We believe that people with scientific interest should be stimulated and
supported to pursue their curiosity, also as a part-time effort beside other
occupations or as a full-time scientist working independently from the existing
institutional model. This would leverage the enormous potential talent that is
available, as is already done in open source software communities.
We want to achieve this by creating a new type of autonomous, decentralised
research organisation that is committed to the highest standards of the
scientific method, helps scientists thrive as part of a global community,
stimulates new connections, fosters open research collaborations and provides
key infrastructure (decentral governance, finance, computational and IT
resources).
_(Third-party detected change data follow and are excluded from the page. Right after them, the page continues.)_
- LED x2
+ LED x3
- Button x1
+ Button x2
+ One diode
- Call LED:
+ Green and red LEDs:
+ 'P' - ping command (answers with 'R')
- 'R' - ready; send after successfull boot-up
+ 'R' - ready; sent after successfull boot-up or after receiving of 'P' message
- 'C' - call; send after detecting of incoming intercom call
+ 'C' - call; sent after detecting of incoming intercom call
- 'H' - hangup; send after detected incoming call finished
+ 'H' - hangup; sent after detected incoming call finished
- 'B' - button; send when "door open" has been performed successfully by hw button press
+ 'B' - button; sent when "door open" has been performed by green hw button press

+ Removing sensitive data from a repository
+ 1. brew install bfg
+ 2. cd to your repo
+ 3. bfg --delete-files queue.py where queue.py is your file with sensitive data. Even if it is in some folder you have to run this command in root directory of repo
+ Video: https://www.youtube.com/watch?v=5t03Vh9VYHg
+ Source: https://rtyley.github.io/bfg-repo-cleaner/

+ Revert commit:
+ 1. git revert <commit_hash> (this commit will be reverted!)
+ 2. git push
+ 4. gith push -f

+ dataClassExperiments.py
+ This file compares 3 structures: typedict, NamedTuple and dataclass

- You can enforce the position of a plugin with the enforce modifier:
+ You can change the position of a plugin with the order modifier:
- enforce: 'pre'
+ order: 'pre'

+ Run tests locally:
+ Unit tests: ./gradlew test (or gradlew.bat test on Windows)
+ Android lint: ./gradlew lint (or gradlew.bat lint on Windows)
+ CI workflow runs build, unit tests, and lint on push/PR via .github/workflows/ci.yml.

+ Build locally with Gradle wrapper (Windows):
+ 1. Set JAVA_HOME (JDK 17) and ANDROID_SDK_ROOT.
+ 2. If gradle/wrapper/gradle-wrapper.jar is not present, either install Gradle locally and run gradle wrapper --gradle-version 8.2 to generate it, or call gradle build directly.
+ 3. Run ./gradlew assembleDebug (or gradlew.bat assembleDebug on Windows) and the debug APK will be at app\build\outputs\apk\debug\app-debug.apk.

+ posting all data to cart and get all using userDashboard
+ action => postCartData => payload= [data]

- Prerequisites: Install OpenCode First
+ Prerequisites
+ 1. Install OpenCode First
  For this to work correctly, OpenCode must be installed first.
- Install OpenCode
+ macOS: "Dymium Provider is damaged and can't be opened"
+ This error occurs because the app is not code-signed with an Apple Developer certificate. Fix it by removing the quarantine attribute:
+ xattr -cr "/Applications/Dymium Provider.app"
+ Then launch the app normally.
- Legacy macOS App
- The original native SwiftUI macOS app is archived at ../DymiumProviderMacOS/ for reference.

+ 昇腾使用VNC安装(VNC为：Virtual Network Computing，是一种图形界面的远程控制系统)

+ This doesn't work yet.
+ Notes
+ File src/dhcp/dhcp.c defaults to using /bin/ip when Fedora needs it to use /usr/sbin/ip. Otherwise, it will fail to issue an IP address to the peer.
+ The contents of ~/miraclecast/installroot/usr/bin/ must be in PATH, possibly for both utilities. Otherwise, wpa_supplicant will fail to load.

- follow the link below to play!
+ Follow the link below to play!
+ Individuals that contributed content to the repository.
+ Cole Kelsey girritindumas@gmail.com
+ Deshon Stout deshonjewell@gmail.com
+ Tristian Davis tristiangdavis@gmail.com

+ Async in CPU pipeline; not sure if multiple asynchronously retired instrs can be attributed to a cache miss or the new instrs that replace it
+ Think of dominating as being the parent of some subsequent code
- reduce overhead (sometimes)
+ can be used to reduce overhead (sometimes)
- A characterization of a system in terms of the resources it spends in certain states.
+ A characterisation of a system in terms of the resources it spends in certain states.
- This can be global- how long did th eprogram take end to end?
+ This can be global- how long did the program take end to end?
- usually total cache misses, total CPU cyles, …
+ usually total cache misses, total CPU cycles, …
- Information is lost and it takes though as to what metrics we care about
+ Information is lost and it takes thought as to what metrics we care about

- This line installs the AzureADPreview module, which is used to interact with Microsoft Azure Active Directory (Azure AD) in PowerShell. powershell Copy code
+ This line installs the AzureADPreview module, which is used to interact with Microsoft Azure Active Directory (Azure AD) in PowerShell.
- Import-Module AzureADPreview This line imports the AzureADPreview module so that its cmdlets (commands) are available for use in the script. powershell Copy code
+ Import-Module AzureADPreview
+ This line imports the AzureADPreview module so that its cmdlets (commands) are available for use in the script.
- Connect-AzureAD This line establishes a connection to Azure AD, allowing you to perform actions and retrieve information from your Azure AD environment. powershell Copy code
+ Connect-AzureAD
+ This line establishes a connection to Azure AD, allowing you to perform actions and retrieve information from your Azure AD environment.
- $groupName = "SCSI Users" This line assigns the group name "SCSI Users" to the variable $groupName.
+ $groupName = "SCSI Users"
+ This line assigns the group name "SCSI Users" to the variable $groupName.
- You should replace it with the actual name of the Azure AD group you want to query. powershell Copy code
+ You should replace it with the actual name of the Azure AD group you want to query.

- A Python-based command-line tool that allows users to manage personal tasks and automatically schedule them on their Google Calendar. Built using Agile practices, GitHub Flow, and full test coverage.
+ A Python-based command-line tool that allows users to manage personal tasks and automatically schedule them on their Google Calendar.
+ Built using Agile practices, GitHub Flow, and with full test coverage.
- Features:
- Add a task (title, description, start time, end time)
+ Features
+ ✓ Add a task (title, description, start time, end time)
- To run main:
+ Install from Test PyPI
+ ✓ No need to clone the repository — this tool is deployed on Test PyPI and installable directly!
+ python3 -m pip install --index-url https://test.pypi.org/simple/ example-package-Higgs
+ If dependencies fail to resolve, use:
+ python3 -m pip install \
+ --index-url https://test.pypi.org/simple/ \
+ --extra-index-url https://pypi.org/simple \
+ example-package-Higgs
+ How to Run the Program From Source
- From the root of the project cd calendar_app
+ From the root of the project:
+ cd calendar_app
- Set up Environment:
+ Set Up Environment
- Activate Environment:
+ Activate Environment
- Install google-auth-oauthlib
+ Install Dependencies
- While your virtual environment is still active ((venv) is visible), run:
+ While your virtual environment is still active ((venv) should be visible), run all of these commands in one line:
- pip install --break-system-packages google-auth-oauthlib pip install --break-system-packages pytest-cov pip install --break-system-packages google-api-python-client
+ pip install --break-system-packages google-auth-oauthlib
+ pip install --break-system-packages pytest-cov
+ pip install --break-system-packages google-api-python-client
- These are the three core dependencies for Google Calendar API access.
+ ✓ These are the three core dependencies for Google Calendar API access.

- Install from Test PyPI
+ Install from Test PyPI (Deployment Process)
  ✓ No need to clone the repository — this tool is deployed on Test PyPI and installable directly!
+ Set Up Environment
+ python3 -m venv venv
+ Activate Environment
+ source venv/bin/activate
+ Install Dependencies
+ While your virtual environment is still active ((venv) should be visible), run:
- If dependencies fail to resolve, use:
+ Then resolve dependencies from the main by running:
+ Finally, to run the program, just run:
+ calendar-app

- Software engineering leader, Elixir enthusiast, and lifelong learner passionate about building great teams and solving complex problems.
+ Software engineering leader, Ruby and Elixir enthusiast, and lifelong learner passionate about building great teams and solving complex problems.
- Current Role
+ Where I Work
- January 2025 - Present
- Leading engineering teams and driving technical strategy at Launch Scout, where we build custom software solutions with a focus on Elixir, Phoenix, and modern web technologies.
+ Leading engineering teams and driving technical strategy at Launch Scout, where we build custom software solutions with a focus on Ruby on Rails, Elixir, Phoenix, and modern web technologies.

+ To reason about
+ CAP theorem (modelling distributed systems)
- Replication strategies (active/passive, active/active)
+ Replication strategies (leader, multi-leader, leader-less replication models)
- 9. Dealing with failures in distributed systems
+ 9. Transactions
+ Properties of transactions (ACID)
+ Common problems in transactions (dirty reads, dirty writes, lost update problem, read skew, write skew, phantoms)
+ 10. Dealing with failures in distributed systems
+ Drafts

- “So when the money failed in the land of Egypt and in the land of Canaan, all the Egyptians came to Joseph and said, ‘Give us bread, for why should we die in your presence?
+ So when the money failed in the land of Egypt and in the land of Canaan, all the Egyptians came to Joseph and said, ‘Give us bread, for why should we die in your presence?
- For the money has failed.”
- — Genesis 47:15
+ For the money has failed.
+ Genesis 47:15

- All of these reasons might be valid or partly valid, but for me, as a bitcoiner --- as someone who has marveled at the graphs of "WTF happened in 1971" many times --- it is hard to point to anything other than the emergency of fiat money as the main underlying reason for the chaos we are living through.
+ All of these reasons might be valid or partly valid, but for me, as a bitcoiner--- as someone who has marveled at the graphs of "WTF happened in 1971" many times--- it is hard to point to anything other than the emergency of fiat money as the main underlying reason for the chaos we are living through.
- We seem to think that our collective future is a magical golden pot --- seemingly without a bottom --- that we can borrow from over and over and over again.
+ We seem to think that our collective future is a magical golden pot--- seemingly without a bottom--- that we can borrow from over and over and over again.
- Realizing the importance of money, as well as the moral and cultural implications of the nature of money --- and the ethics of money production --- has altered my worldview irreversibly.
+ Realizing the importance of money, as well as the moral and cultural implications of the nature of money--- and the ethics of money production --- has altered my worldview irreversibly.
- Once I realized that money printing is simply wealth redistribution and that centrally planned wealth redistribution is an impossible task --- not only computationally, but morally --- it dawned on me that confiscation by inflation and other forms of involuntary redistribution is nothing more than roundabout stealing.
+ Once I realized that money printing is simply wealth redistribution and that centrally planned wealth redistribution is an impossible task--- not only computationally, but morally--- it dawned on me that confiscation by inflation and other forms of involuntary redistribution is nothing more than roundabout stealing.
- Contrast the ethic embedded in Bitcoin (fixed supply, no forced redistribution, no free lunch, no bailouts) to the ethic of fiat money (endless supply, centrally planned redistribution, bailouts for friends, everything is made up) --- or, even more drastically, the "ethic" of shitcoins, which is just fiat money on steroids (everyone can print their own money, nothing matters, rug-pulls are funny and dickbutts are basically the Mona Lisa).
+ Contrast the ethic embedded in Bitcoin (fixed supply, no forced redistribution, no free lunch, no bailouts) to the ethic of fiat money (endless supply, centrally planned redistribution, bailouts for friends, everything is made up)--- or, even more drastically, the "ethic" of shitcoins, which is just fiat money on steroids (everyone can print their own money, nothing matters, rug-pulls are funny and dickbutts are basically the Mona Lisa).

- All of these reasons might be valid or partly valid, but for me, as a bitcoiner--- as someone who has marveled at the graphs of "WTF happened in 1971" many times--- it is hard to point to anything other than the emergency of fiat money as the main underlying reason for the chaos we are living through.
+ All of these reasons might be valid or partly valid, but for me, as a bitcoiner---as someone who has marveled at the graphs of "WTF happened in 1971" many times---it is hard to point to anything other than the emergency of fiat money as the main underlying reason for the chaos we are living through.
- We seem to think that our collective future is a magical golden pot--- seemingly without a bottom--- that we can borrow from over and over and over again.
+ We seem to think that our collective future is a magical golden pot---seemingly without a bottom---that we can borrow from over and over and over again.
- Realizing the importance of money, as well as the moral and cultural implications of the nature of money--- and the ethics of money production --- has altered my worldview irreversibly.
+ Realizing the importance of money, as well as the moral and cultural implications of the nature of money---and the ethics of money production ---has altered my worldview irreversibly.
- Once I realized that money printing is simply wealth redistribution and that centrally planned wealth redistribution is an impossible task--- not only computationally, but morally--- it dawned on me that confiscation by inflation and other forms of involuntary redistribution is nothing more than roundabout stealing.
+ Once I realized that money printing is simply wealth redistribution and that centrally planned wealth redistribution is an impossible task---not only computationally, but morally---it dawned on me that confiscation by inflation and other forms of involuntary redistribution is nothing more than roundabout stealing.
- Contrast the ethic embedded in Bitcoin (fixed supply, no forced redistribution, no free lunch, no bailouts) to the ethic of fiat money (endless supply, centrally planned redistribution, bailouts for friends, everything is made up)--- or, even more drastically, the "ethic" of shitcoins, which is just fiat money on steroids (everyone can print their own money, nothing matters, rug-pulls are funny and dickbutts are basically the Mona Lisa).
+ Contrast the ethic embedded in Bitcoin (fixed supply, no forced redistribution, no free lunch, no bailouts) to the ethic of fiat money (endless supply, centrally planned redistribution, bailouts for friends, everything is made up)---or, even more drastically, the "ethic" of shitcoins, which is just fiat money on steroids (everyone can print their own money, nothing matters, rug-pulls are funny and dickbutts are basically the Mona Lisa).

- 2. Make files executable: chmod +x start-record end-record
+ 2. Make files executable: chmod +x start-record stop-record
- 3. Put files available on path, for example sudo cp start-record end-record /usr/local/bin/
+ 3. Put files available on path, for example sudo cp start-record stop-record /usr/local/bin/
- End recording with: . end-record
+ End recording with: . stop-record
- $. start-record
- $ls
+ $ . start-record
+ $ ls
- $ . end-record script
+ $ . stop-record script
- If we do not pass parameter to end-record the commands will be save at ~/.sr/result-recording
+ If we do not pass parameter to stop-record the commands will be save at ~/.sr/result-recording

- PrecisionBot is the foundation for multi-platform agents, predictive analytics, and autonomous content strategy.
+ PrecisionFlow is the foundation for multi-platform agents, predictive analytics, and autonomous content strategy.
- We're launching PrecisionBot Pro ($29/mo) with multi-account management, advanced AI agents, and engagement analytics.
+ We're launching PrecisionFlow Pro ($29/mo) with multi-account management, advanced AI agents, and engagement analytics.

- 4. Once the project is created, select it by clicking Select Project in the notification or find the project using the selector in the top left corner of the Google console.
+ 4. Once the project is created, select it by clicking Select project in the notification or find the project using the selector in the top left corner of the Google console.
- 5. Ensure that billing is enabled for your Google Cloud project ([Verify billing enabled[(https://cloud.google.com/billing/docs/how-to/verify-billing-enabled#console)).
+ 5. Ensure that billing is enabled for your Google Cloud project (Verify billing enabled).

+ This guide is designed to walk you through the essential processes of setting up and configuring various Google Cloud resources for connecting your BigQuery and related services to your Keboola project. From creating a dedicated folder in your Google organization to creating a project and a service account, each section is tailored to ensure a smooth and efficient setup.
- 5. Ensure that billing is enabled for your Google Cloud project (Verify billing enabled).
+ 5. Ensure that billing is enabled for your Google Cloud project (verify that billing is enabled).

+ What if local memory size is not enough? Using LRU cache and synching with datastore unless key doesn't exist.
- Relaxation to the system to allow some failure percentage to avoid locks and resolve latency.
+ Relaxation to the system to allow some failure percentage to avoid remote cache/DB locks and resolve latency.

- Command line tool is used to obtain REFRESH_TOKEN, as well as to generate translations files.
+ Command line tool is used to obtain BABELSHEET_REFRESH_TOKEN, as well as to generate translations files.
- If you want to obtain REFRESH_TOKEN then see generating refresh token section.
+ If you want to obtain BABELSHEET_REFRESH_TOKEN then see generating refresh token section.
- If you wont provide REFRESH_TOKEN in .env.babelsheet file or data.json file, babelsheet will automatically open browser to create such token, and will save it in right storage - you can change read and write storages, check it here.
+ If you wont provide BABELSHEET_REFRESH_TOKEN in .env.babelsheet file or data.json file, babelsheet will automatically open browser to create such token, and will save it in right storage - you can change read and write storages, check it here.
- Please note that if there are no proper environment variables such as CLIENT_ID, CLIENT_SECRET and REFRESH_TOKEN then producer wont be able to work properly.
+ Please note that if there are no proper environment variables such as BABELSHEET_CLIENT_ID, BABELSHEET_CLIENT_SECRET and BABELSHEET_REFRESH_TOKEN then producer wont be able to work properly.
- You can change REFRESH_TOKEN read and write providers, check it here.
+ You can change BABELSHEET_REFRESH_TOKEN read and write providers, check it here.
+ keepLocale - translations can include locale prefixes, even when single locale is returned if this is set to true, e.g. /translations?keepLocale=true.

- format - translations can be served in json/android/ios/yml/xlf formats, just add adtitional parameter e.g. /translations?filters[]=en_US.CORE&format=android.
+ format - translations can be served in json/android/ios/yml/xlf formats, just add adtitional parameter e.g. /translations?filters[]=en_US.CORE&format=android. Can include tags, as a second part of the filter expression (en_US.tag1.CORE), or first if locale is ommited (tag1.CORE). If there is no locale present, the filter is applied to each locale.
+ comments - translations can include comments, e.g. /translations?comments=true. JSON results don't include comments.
This organisation will also strive to include non-traditional
scientists: people who are eager to learn, participate in and contribute to
science but have not followed, or have left a career in academia or commercial
research.
## Values for Better Science
- Scientific output should be diverse and not limited to publications. Documented datasets, code, educational material, public outreach, and other dissemination outlets (e.g. blogs, protocols, peer-review reports) are just as valuable and necessary. We believe all these outputs should be equally acknowledged.
- Scientific output should be openly licensed and accessible. Common licenses (CC, MIT) and repositories (OSF, GitHub, Zenodo, figshare) should be used widely.
- Scientific results should be fully and independently reproducible. If data can’t be shared for privacy or legal reasons, a simulated dataset that mimics the original data should be provided with the open source analysis code. Reproducibility should be easy to carry out and should be well documented.